Until recently, we had four stakeholders with full ownership of the Tarai for oil exploration—Scottish company Cairn (owners of blocks 1, 2, 4, 6, and 7), American companies Texana (owners of blocks 3 and 5) and BBB Champions Oil (owner of block 10), and a partnership of Champions Oil and Emirates Associated Business Group (owners of block 8 and 9). Cairn and Texana regularly used force majeure and entered self-imposed suspension of work in Nepal. In September 2012, Champions Oil said that they would begin drilling for exploration by late 2013, but that never came to be.

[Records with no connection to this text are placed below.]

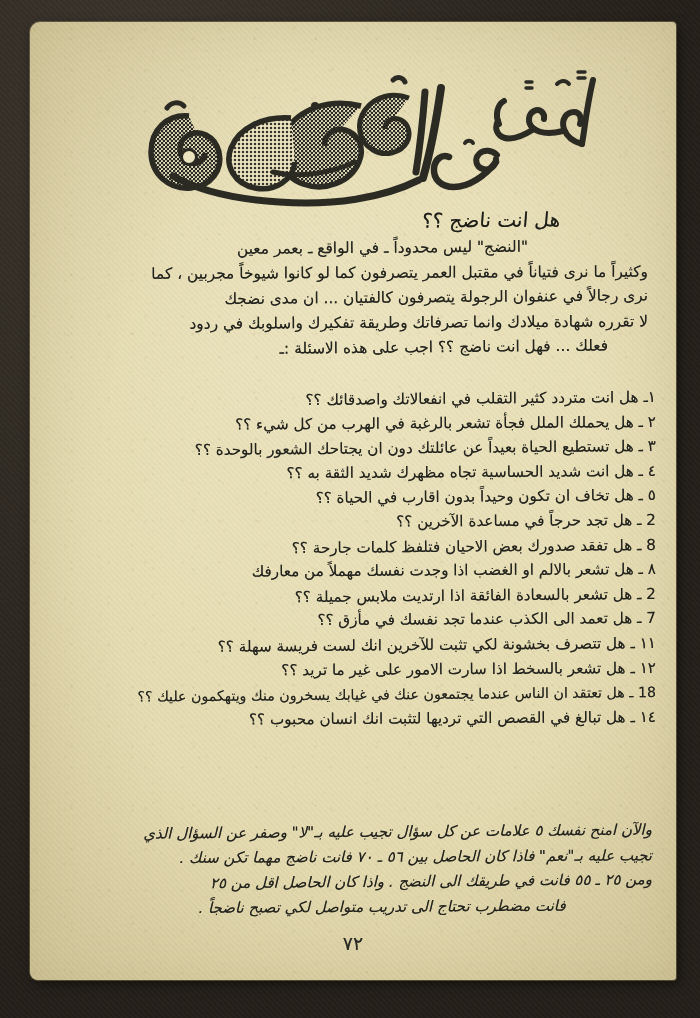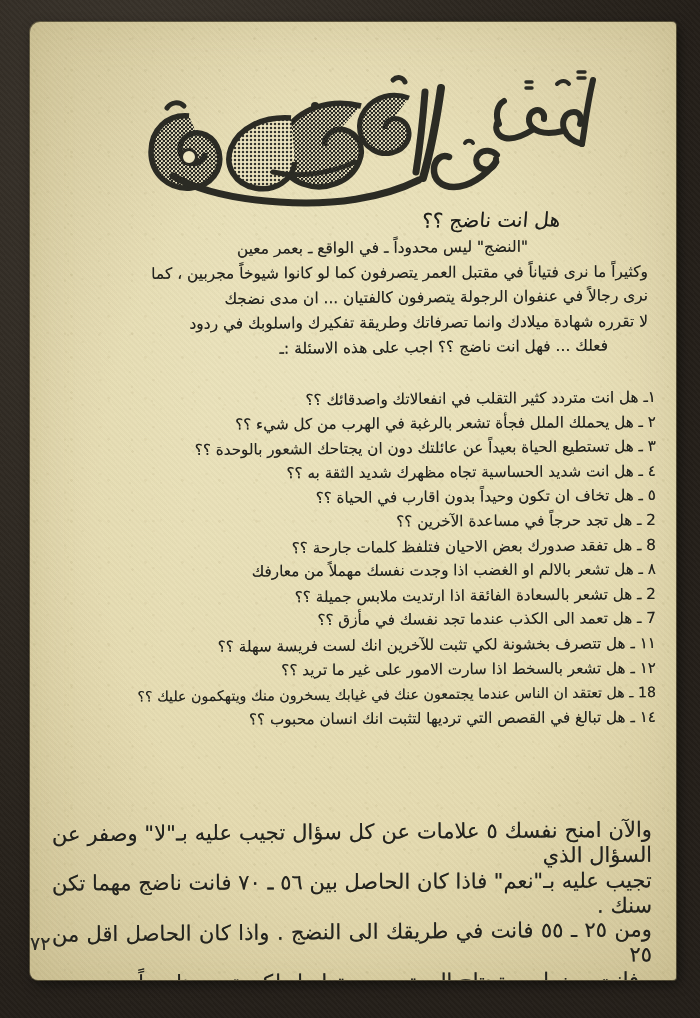--- a/index.html
+++ b/index.html
@@ -165,10 +165,11 @@
     top: 798px;
     right: 24px;
     left: 22px;
-    font-size: 21px;
+    font-size: 15px;
     line-height: 25px;
     color:#23231e;
     text-align: justify;
+    font-style: italic;
   }
   #closing .ln{ display:block; transform: rotate(-.45deg); }
   #closing .ln:nth-child(2){ transform: rotate(-.3deg); }

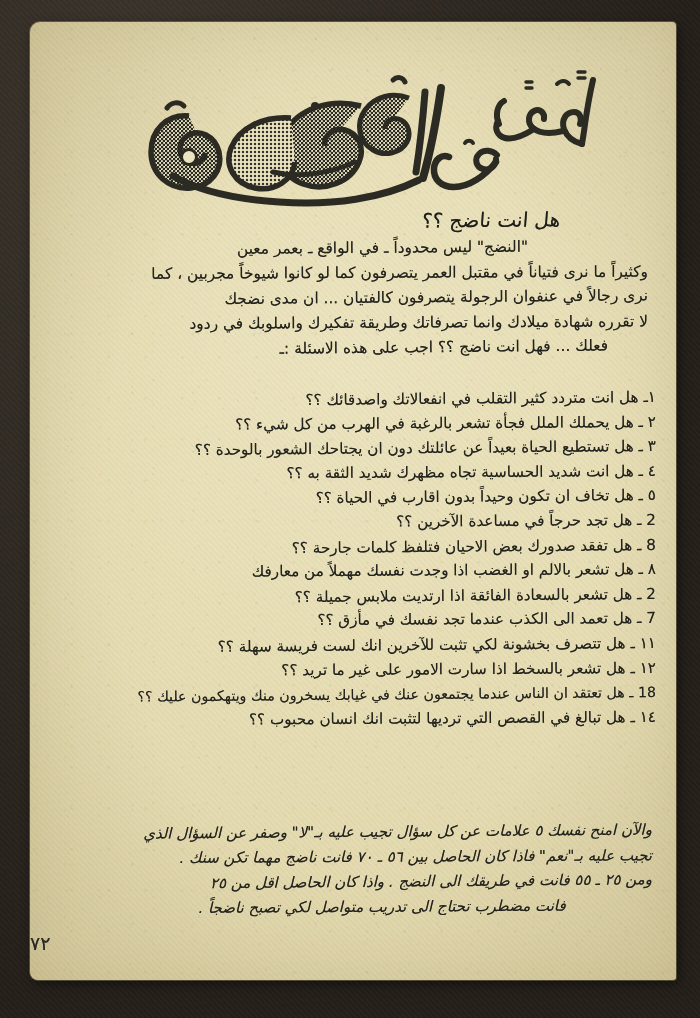--- a/index.html
+++ b/index.html
@@ -180,7 +180,7 @@
     position:absolute;
     bottom: 26px;
     left:0; right:0;
-    text-align:left;
+    text-align:center;
     font-size: 19px;
     color:#2a2a24;
     letter-spacing: 1px;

On January 8, it was reported that the Nepali government had cancelled the licences of all the companies. However, the government also announced that they would look for new bidders soon.

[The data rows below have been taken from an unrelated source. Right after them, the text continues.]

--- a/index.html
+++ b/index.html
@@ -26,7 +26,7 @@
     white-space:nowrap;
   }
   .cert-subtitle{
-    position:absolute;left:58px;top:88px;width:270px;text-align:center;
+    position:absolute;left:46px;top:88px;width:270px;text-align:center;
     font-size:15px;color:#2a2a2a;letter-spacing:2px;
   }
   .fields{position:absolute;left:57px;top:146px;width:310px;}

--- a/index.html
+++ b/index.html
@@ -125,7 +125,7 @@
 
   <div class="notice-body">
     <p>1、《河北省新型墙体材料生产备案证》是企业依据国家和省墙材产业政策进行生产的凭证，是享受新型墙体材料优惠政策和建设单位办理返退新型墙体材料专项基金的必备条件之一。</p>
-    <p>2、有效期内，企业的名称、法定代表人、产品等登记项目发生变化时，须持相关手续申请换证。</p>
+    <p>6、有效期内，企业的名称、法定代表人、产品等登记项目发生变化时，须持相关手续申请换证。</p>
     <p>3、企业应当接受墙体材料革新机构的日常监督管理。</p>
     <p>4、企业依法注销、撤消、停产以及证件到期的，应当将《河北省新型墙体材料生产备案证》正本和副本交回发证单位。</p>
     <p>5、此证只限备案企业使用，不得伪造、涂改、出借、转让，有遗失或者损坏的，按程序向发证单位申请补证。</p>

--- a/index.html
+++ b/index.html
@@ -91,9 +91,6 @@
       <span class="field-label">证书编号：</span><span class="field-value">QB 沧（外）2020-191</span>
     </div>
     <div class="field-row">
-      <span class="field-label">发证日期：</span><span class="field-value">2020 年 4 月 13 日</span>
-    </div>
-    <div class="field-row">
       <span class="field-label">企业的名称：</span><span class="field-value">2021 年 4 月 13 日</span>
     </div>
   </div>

Globally, the oil market continues to remain volatile. Some analysts expect crude oil prices to fall further still. It is in such an environment that the Government of Nepal announced its intent to invite new oil companies to make investments in new oil fields in Nepal. Sustainability aside, this proposition makes Nepali policymakers seem oblivious to world events and the oil industry. To sell a product when its market has crashed also ensures the seller a disadvantaged price.

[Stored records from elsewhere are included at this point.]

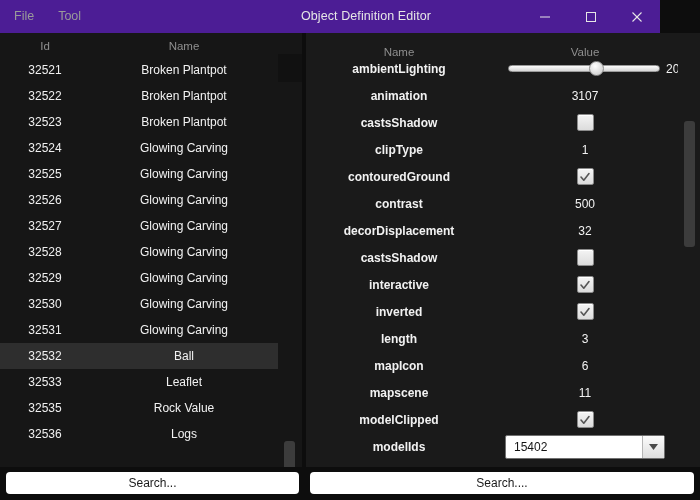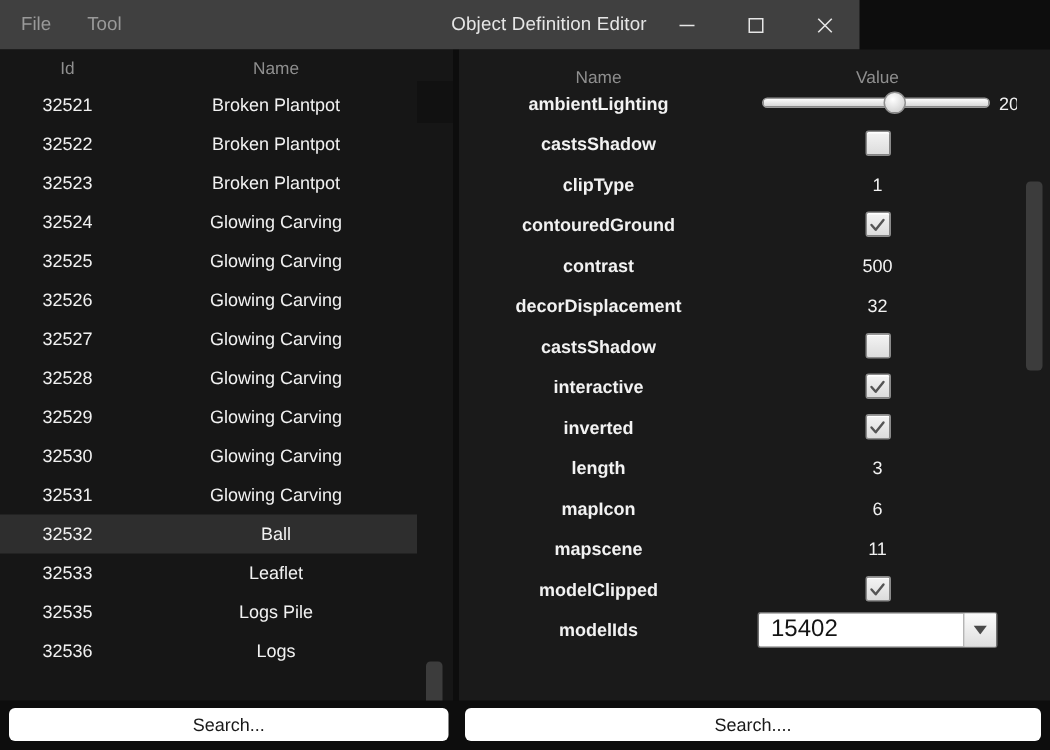--- a/index.html
+++ b/index.html
@@ -26,8 +26,8 @@
   .titlebar {
     position: absolute;
     left: 0; top: 0;
-    width: 573px; height: 33px;
-    background: #404040;
+    width: 660px; height: 33px;
+    background: #4c1d95;
   }
   .menubar {
     position: absolute;

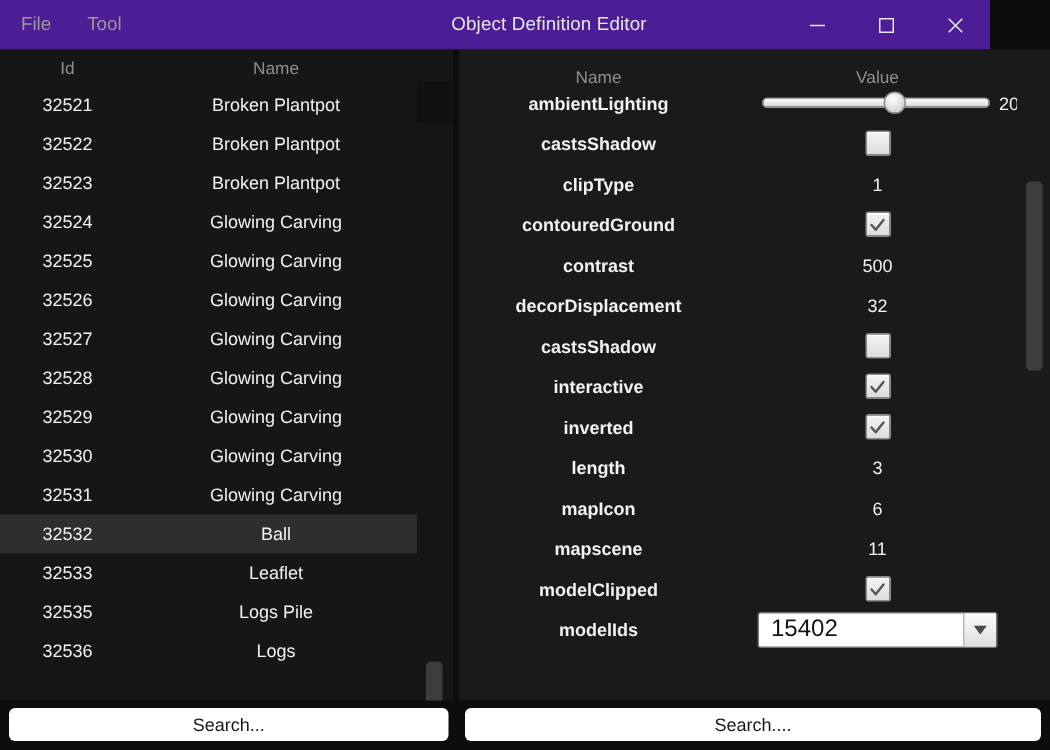--- a/index.html
+++ b/index.html
@@ -429,6 +429,10 @@
           </div>
         </div>
         <div class="prop-row">
+          <div class="prop-name">animation</div>
+          <div class="prop-value">3107</div>
+        </div>
+        <div class="prop-row">
           <div class="prop-name">castsShadow</div>
           <div class="prop-value">
             <div class="cb"></div>

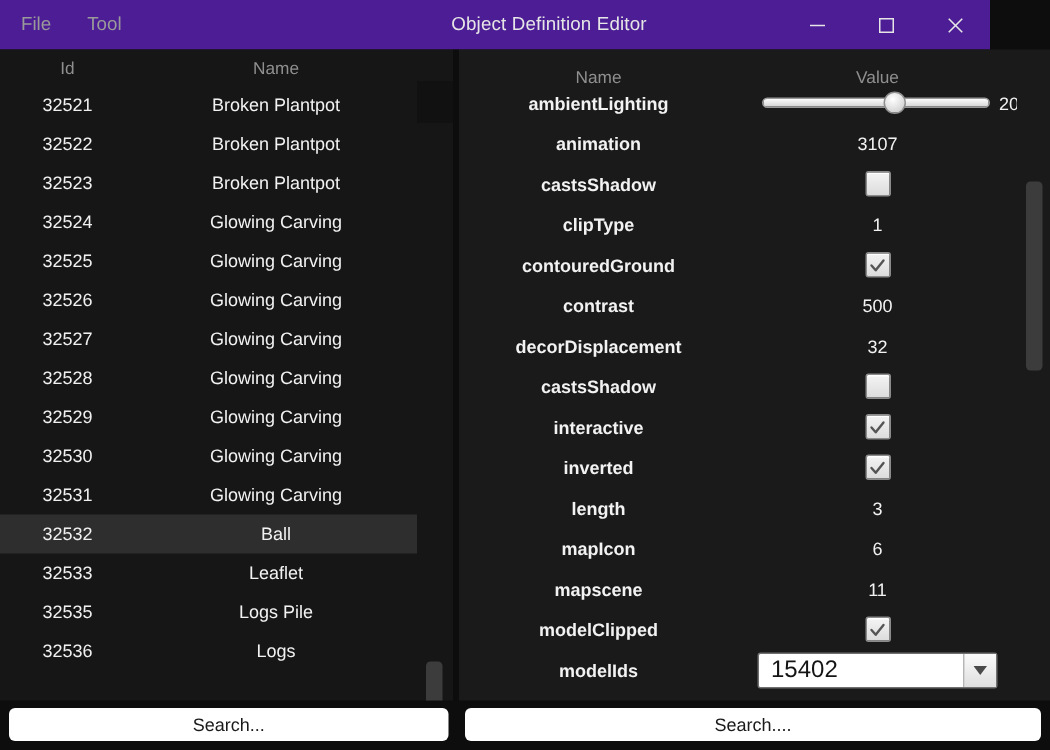--- a/index.html
+++ b/index.html
@@ -395,7 +395,7 @@
         </div>
         <div class="list-row">
           <div class="cell-id">32535</div>
-          <div class="cell-name">Logs Pile</div>
+          <div class="cell-name">Rock Value</div>
         </div>
         <div class="list-row">
           <div class="cell-id">32536</div>

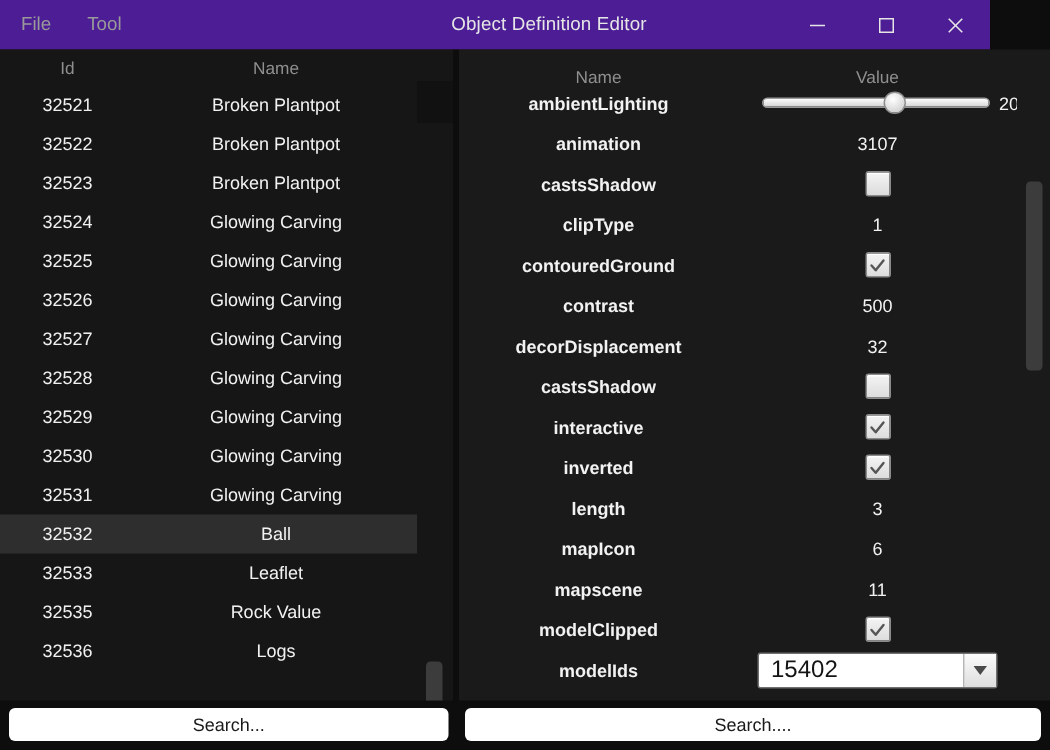--- a/index.html
+++ b/index.html
@@ -249,7 +249,7 @@
     align-items: center;
     padding-left: 8px;
     color: #141414;
-    font-size: 16px;
+    font-size: 12px;
   }
   .combo-arrow {
     width: 22px;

With the licence of all previous foreign companies approved for oil exploration currently void, now is the ideal time to take a logical step and end this exercise that will cause Nepal and the global community more harm than good in the short, medium, and long terms.
Fundamental science
Burning fossil fuel is one of the lead causes of climate change, and Nepal is one of the countries most vulnerable to climate change, which directly affects our agrarian economy (35 percent of the GDP), our tourism sector (5-7 percent of the GDP), our hydropower-based energy investment and future. Climate change is now also a cause for public health concern.
Nepal’s continued pursuit of oil exploration in its own territory is to essentially fuel the fire that will consume itself, as well as our shared global community. Why would we deliberately encourage an activity that we know will hurt us the most?
Counter-productive
Looking at the PEPP map, the Tarai is nothing more than 10 blocks on the international market for a foreign company to acquire and exploit. In reality, it is a region with a unique and rich cultural heritage with strong ties to the lands that local communities have cultivated for generations. The region also makes up for Nepal’s most critical and vast farmlands. A seasonal fluctuation in traditional weather patterns results in highly disrupted food production with direct implications for the country’s annual food security. We have already seen disastrous effects of delayed and dryer monsoons in the last five years, and crop damages from heavy bursts of rain and hail too. Peer reviewed climate change papers anticipate that global agricultural systems will be largely disrupted as weather patterns become increasingly affected.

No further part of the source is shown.